Task inputs
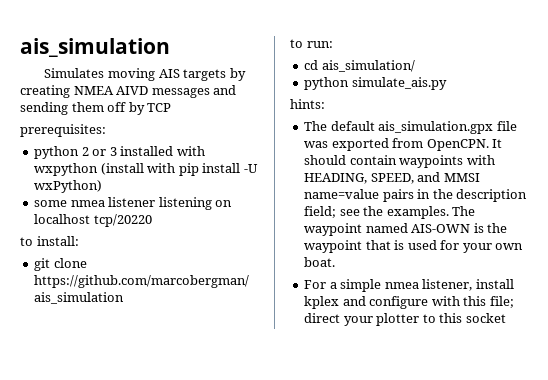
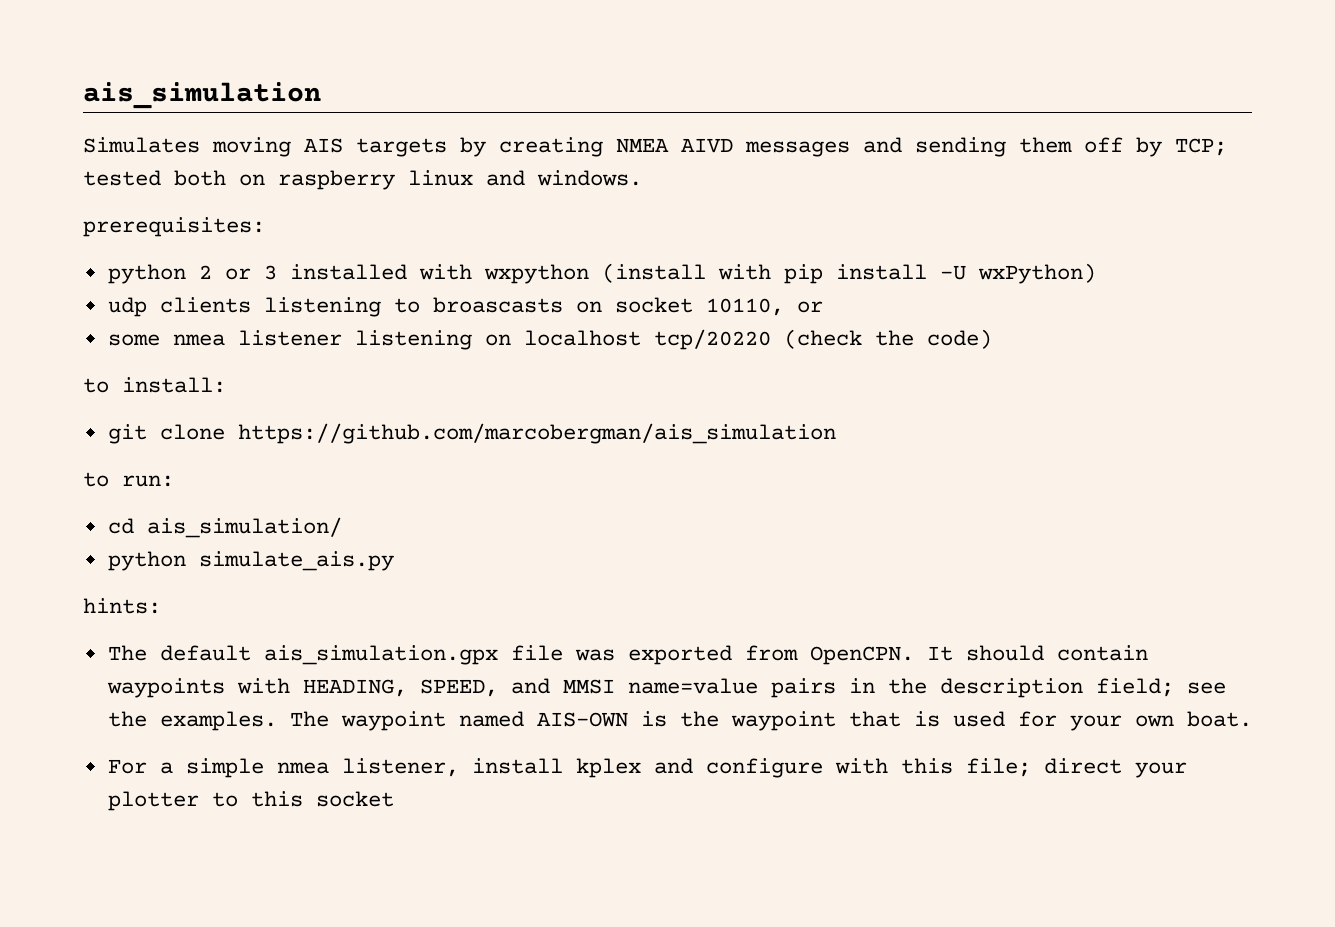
- Simulates moving AIS targets by creating NMEA AIVD messages and sending them off by TCP
+ Simulates moving AIS targets by creating NMEA AIVD messages and sending them off by TCP; tested both on raspberry linux and windows.
+ udp clients listening to broascasts on socket 10110, or
- some nmea listener listening on localhost tcp/20220
+ some nmea listener listening on localhost tcp/20220 (check the code)

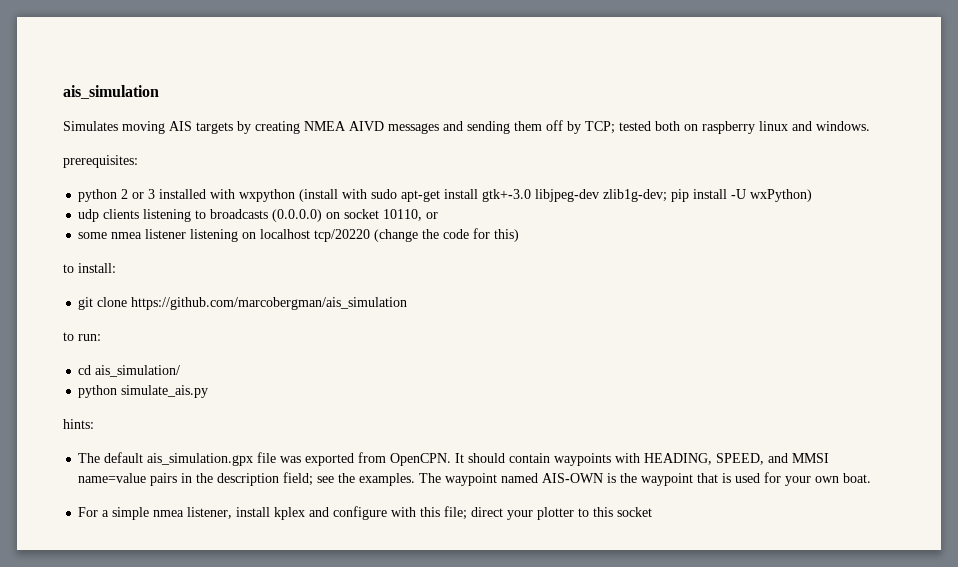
- python 2 or 3 installed with wxpython (install with pip install -U wxPython)
+ python 2 or 3 installed with wxpython (install with sudo apt-get install gtk+-3.0 libjpeg-dev zlib1g-dev; pip install -U wxPython)
- udp clients listening to broascasts on socket 10110, or
+ udp clients listening to broadcasts (0.0.0.0) on socket 10110, or
- some nmea listener listening on localhost tcp/20220 (check the code)
+ some nmea listener listening on localhost tcp/20220 (change the code for this)

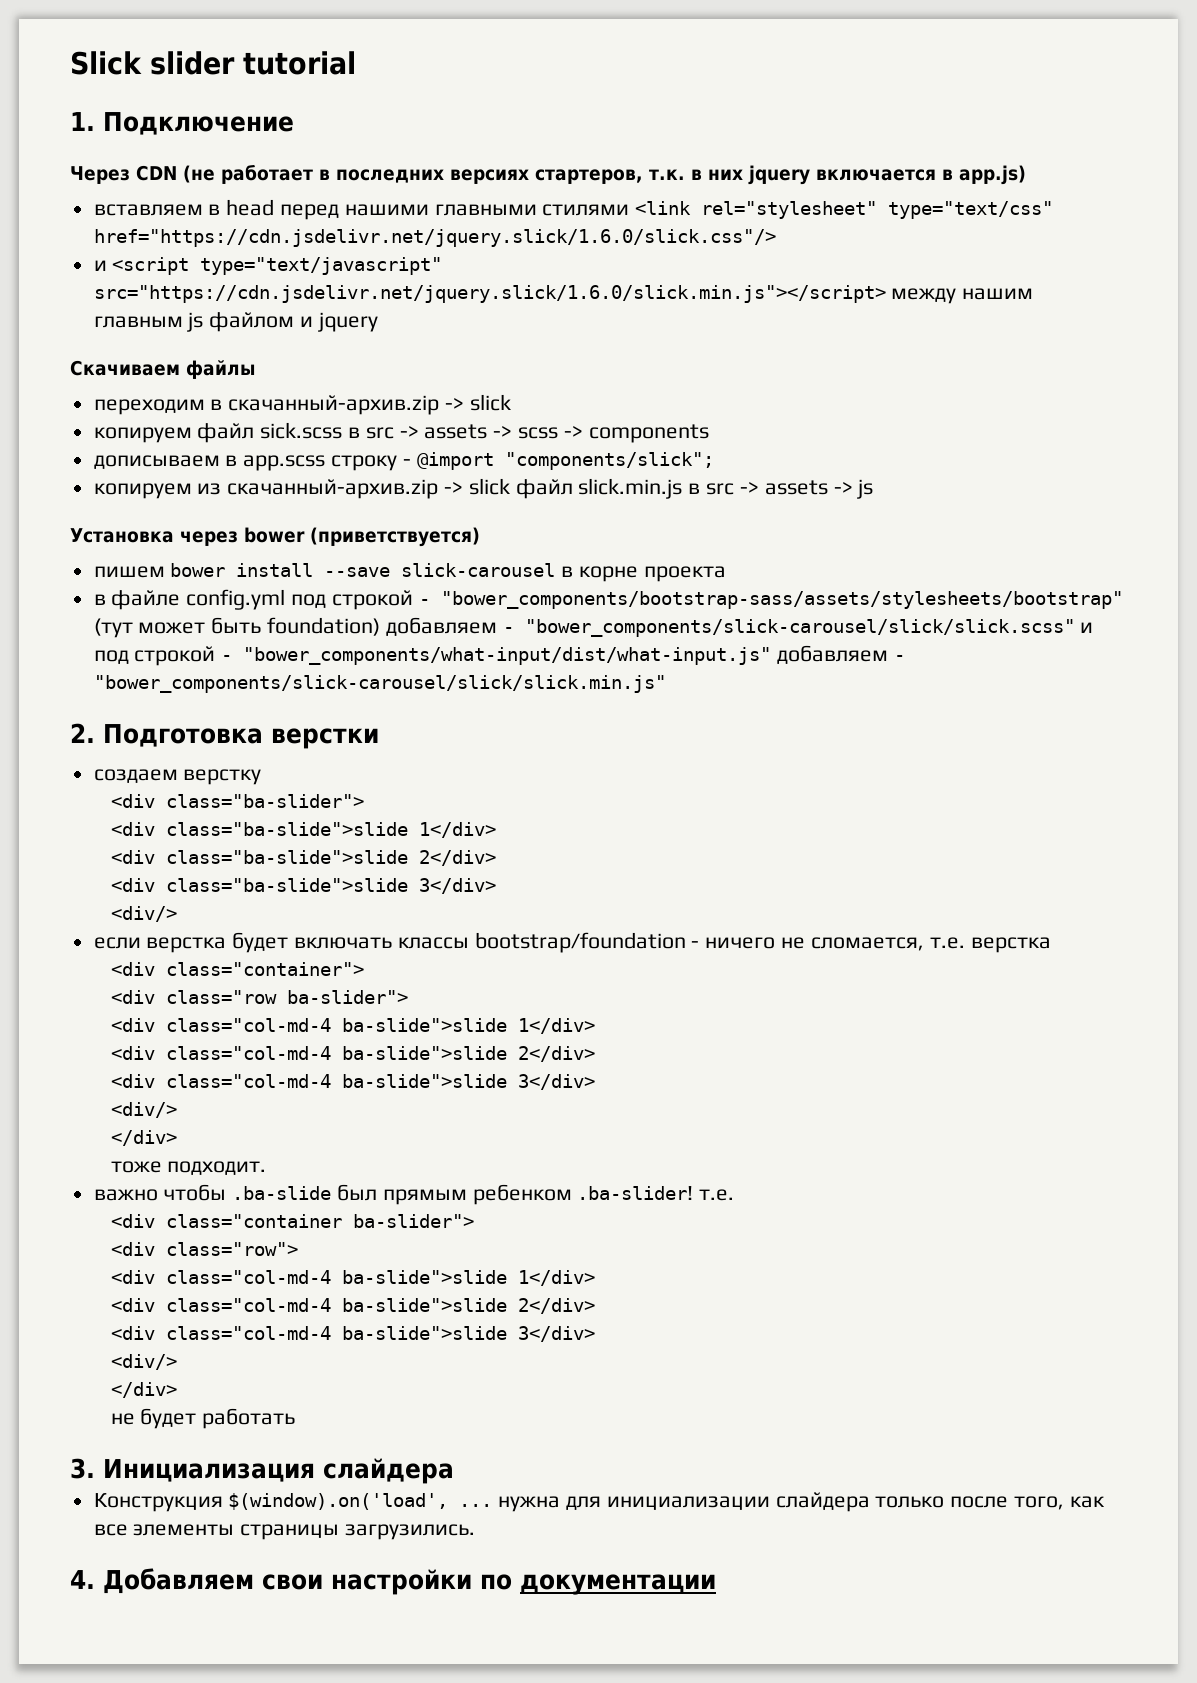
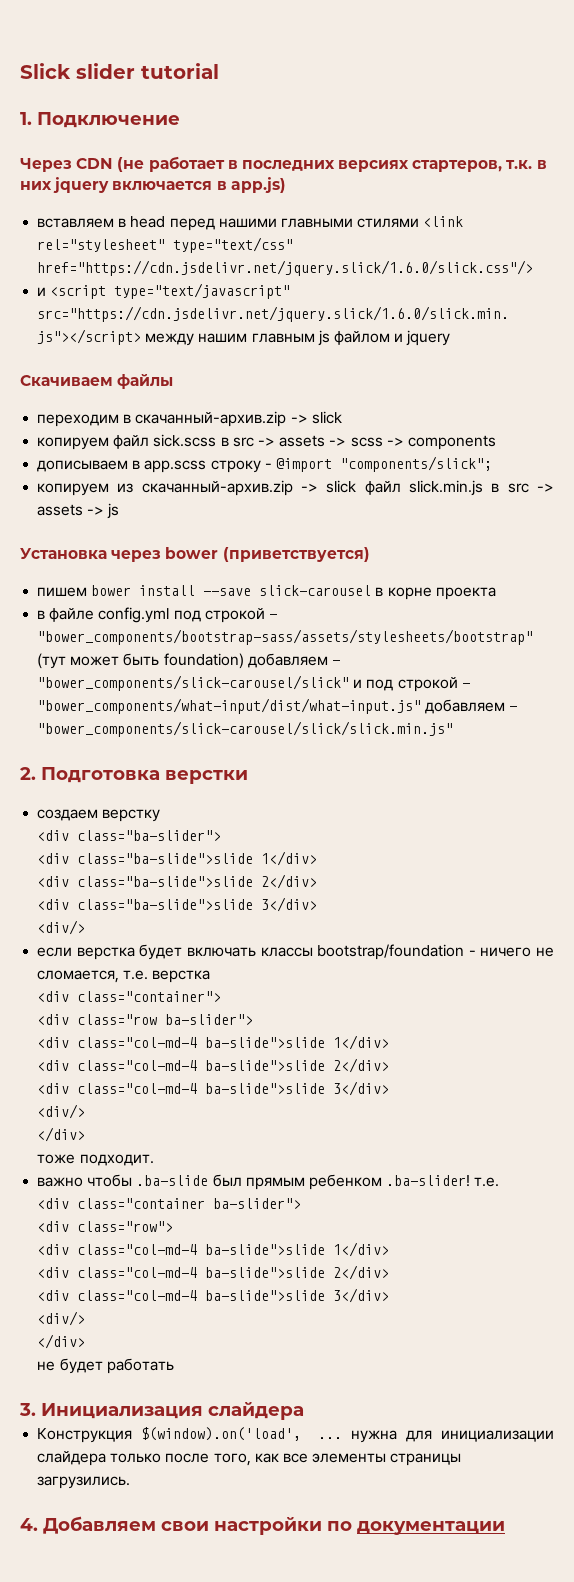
- в файле config.yml под строкой - "bower_components/bootstrap-sass/assets/stylesheets/bootstrap" (тут может быть foundation) добавляем - "bower_components/slick-carousel/slick/slick.scss" и под строкой - "bower_components/what-input/dist/what-input.js" добавляем - "bower_components/slick-carousel/slick/slick.min.js"
+ в файле config.yml под строкой - "bower_components/bootstrap-sass/assets/stylesheets/bootstrap" (тут может быть foundation) добавляем - "bower_components/slick-carousel/slick" и под строкой - "bower_components/what-input/dist/what-input.js" добавляем - "bower_components/slick-carousel/slick/slick.min.js"

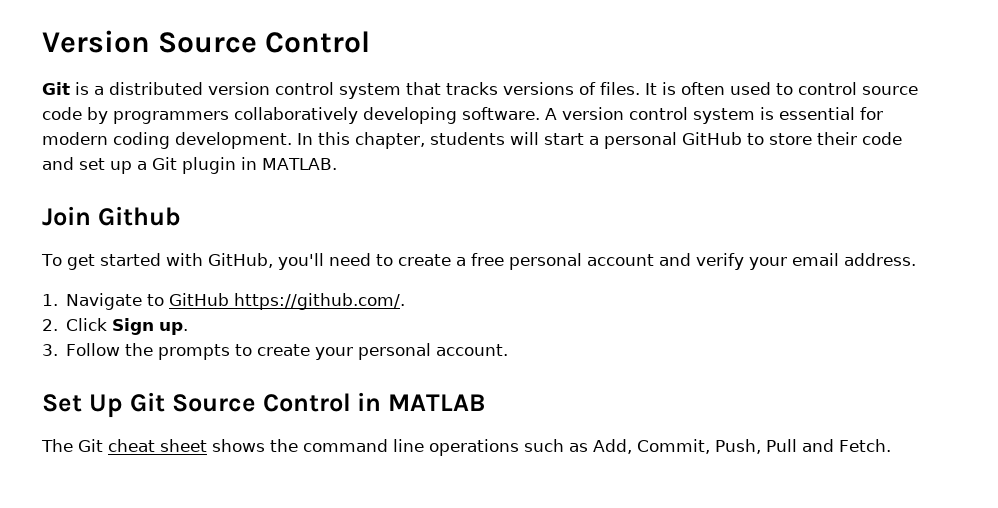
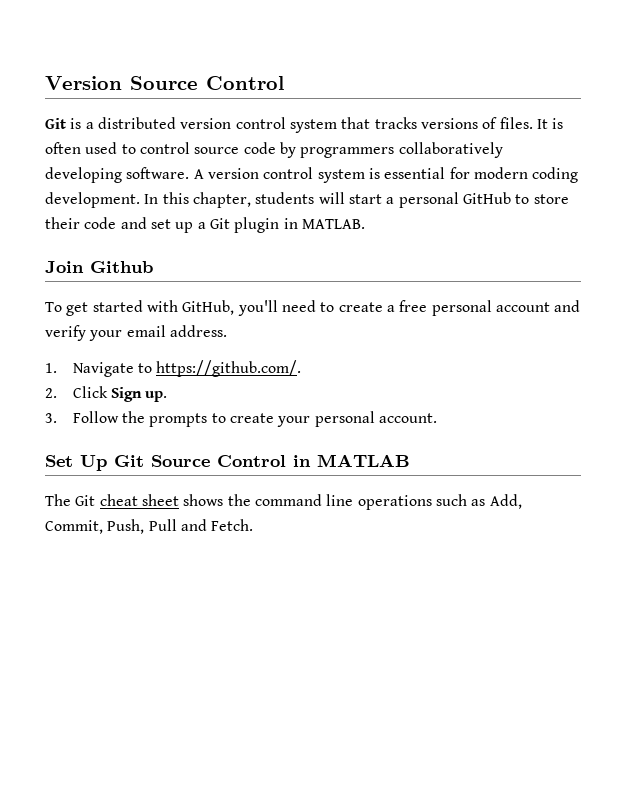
- 1. Navigate to GitHub https://github.com/.
+ 1. Navigate to https://github.com/.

Work to complete
Count every line of the entries that holds the string "installed". Please answer with the count alone.

Answer space
2